Congressional transcripts about the law from 1934 show that lawmakers wanted to give law enforcement stronger tools so they could arrest criminals who would flee a state after using those aforementioned devices to commit crimes. The price at the time, $200, was high enough to make it expensive and difficult to obtain the items. If adjusted for inflation, the tax would cost more than $3,500 today.

Congress updated federal gun laws in 1968 — after the assassinations of President John F. Kennedy, Martin Luther King, Jr. and Sen. Robert F. Kennedy — with the GCA, which banned mail order sales of firearms and created a list of prohibited buyers like most felons, drug users and the mentally incompetent.

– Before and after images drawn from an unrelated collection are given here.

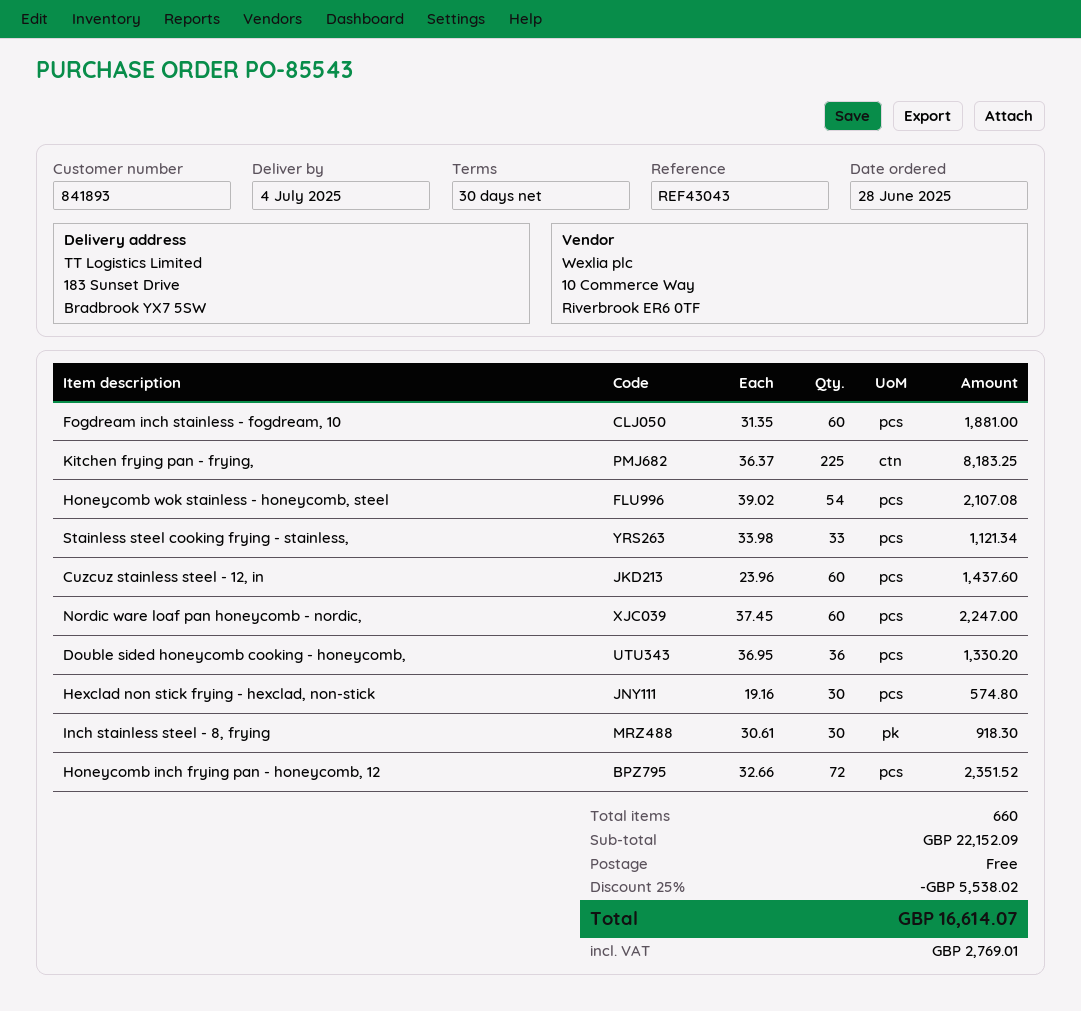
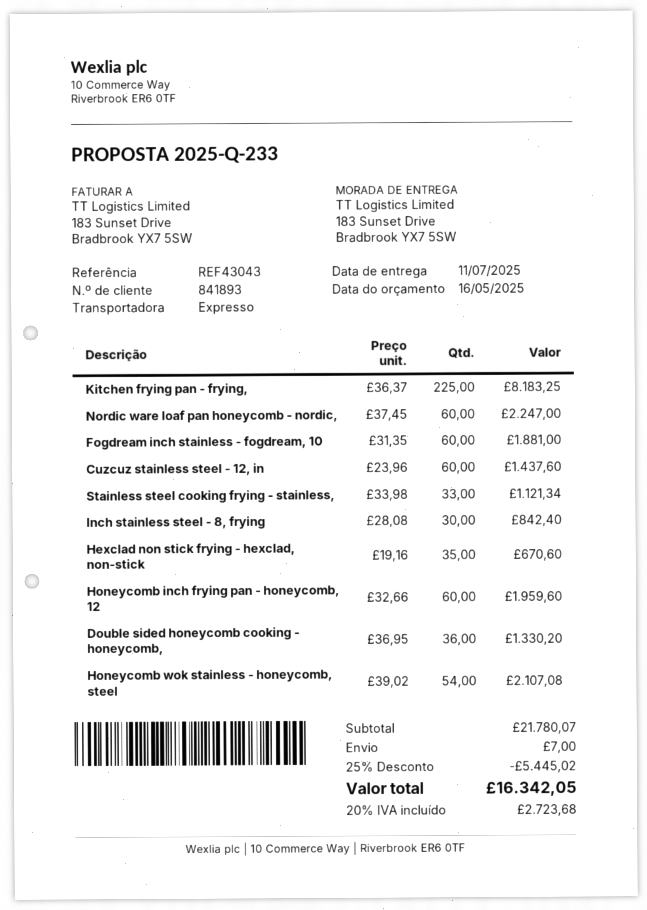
delivery date: 2025-07-04 -> 2025-07-11
Hexclad non stick frying - hexclad, non-stick: 30 x 19.16 = 574.80 -> 35 x 19.16 = 670.60
Inch stainless steel - 8, frying: 30 x 30.61 = 918.30 -> 30 x 28.08 = 842.40
Honeycomb inch frying pan - honeycomb, 12: 72 x 32.66 = 2351.52 -> 60 x 32.66 = 1959.60
subtotal: 22152.09 -> 21780.07
discount: 25% = 5538.02 -> 25% = 5445.02
shipping: 0.00 -> 7.00
tax: 2769.01 -> 2723.68
total: 16614.07 -> 16342.05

The law also expanded the definition of firearm to mean “destructive devices” as well as the definition of machine gun, the ABA said.

Then, in 1986, Congress added the Hughes Amendment, which limited the transfer or possession of machine guns except for those manufactured before May 19, 1986, the ABA said. According to the National Rifle Association, the Hughes Amendment aimed to limit the number of machine guns commercially available to 150,000, but an exact number is unclear.

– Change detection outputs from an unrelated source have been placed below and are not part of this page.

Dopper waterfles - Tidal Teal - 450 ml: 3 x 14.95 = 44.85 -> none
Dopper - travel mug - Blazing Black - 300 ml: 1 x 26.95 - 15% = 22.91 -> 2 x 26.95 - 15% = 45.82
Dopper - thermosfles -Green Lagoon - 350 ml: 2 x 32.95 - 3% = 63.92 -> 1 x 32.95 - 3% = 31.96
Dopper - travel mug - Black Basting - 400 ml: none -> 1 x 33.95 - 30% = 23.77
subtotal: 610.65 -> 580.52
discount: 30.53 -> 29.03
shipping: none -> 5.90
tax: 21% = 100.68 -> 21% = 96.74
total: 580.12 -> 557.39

According to the ATF, NFA defines a machine gun as any weapon that shoots or is designed to shoot automatically with a single pull of the trigger; and any part or combination of parts that converts a weapon into a machine gun.

Before approving the bump stock design by Slide Fire, the ATF approved another design called the Akins Accelerator in 2006 but reversed its decision as the manufacturer went to market, the Associated Press reported. Federal regulators made the later determination because the device uses a spring that allows the stock to stay stationary while the gun moves. The use of the spring effectively made it a machine gun.

Jump ahead to 2010, Texas company Slide Fire received a determination letter from the ATF, saying its bump stock did not violate regulations defined in the NFA or GCA. “The stock has no automatically functioning mechanical parts or springs and performs no automatic mechanical function when installed,” wrote John R. Spencer, ATF chief firearms technology branch.

“In order to use the installed device, the shooter must apply constant forward pressure with the non-shooting hand and constant rearward pressure with the shooting hand. Accordingly, we find that the ‘bump-stock’ is a firearm part and is not regulated as a firearm under Gun Control Act or the National Firearms Act,” the letter continued.

Patents for the Akins Accelerator were later transferred Fostech Outdoors, a competitor of Slide Fire, which also received a determination letter in 2012 approving the design. The ATF informed the company (page 1 and page 2) that the device “is not a machine gun as defined under the NFA” and added that the classification would be void if it were manufactured with “an accelerator spring or any other non-manual source of energy which allows this device to operate automatically.”

The device became the subject of debate after a gunman used the device to spray gunfire into an audience of 22,000 at a concert on the Las Vegas strip on Oct. 1, killing 58 people and injuring almost 500 others. The incident spurred lawmakers on both sides of the aisle to express support for banning the item by updating federal law to allow for regulation of the device. Democrats filed a proposal but a bipartisan measure has not been filed yet.

Correction: We originally reported that Bill Akins’ patent was transferred to Bump Fire Stocks. The detail has been corrected. Updated Oct. 12, 2017 at 12:38 pm EST.